Docs / How It Works / The Constellation
The Constellation
The Oracle is a constellation. Instead of one large model that answers when you prompt it, you run many small agents, each with one narrow job. One reads new notes. One scores conviction. One weaves concepts into the graph. One tends the brief. Each agent reads or tends the graph and reports back, and none of them talks to anything off your machine.
Agents by function
How the constellation works
The split is a safety design. The agent that reads your raw notes is not the agent that decides what to remember or what to surface. Keeping those jobs apart means the part of the Oracle exposed to whatever you paste in (a half-formed thought, a file from someone else, text off the web) cannot reach in and rewrite your graph on its own. A reader reads. A keeper keeps. The boundary between them is where the Oracle stays trustworthy.
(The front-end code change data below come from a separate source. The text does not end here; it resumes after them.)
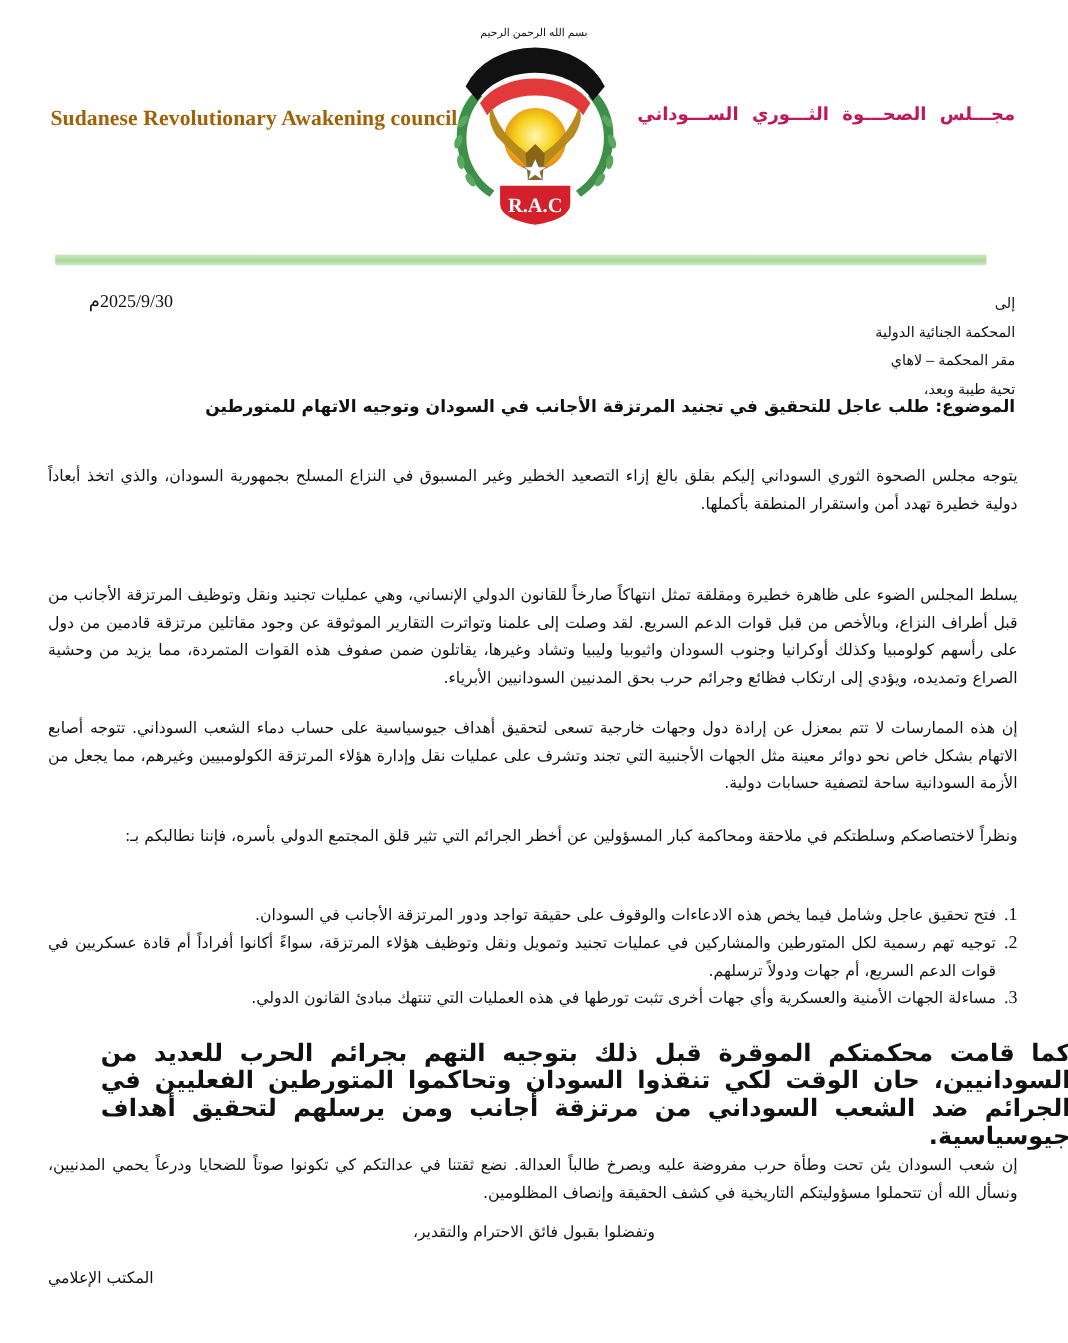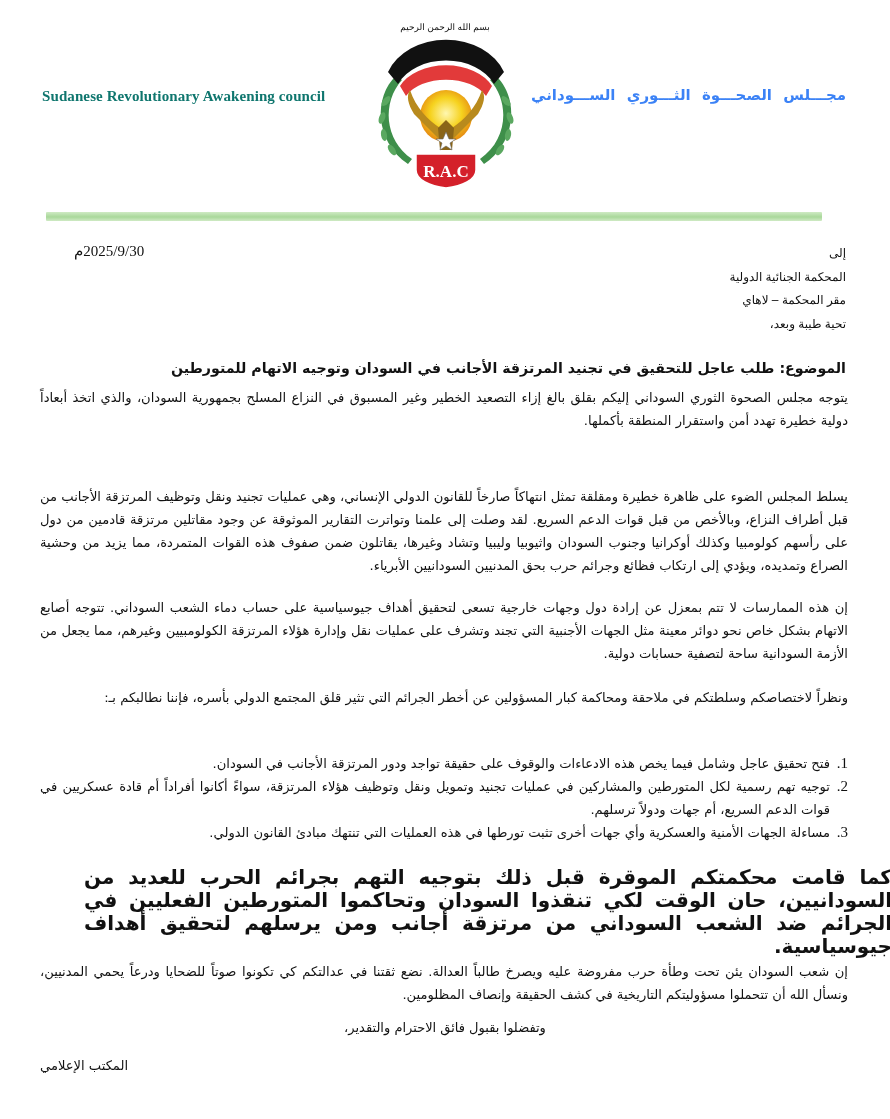--- a/index.html
+++ b/index.html
@@ -9,8 +9,8 @@
     .header { position: absolute; left: 0; top: 0; width: 890px; height: 200px; }
     .en-name {
       position: absolute; left: 42px; top: 88px;
-      font-family: "Liberation Serif", serif; font-weight: bold; font-size: 15px;
-      color: #0f766e; letter-spacing: 0.1px;
+      font-family: "Liberation Serif", serif; font-weight: bold; font-size: 18px;
+      color: #a16207; letter-spacing: 0.1px;
     }
     .ar-name {
       position: absolute; right: 44px; top: 86px; direction: rtl;

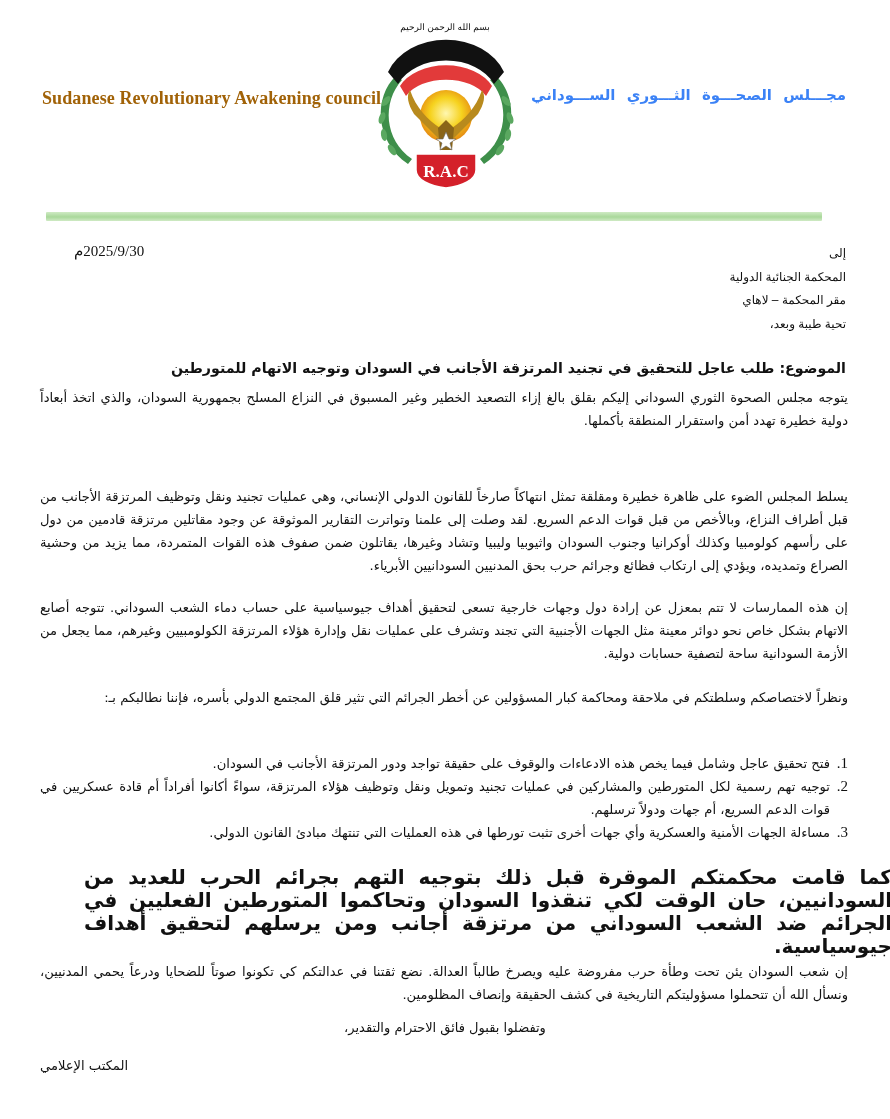--- a/index.html
+++ b/index.html
@@ -15,7 +15,7 @@
     .ar-name {
       position: absolute; right: 44px; top: 86px; direction: rtl;
       font-family: "DejaVu Sans", sans-serif; font-weight: bold; font-size: 15px;
-      color: #3b82f6; letter-spacing: 1px; word-spacing: 6px; text-align: right;
+      color: #be185d; letter-spacing: 1px; word-spacing: 6px; text-align: right;
     }
     .basmala {
       position: absolute; left: 390px; top: 22px; width: 110px; text-align: center;

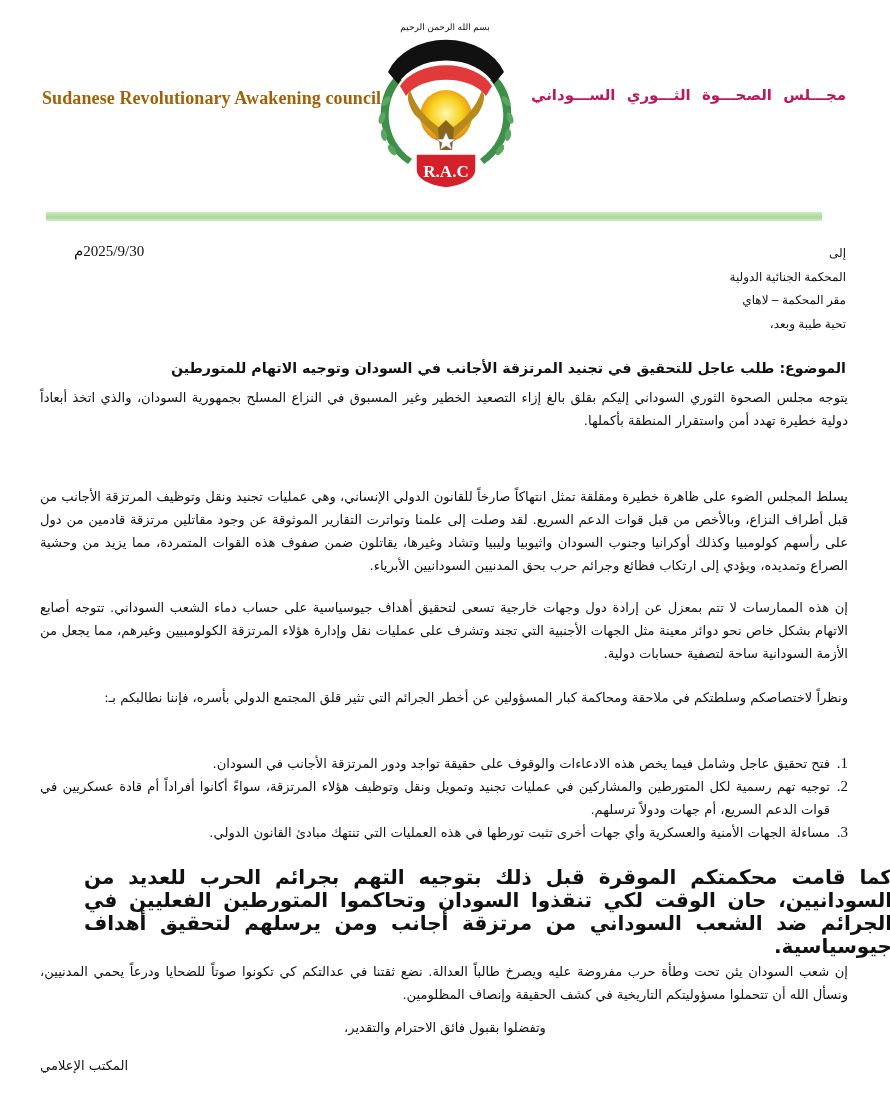--- a/index.html
+++ b/index.html
@@ -38,7 +38,7 @@
       font-family: Liberation Sans, sans-serif; font-size: 12px; line-height: 23.5px;
     }
     .subject {
-      position: absolute; right: 44px; top: 360px; direction: rtl; text-align: right;
+      position: absolute; right: 44px; top: 331px; direction: rtl; text-align: right;
       font-family: "DejaVu Sans", sans-serif; font-weight: bold; font-size: 14.2px;
     }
The agents run on file watchers and schedules. Save a note and the readers wake; the hour turns and the brief assembles itself. You did not ask for any of it, and you do not have to. The work happens in the background and surfaces in Activity, one quiet line at a time.
You can look at any single agent on its own. Each one can be inspected, paused, or stopped without touching the rest, because each does one thing and reports plainly. The Console is one agent among the many. When you open it, the resident mind turns toward conversation; when you close it, it goes back to tending the graph.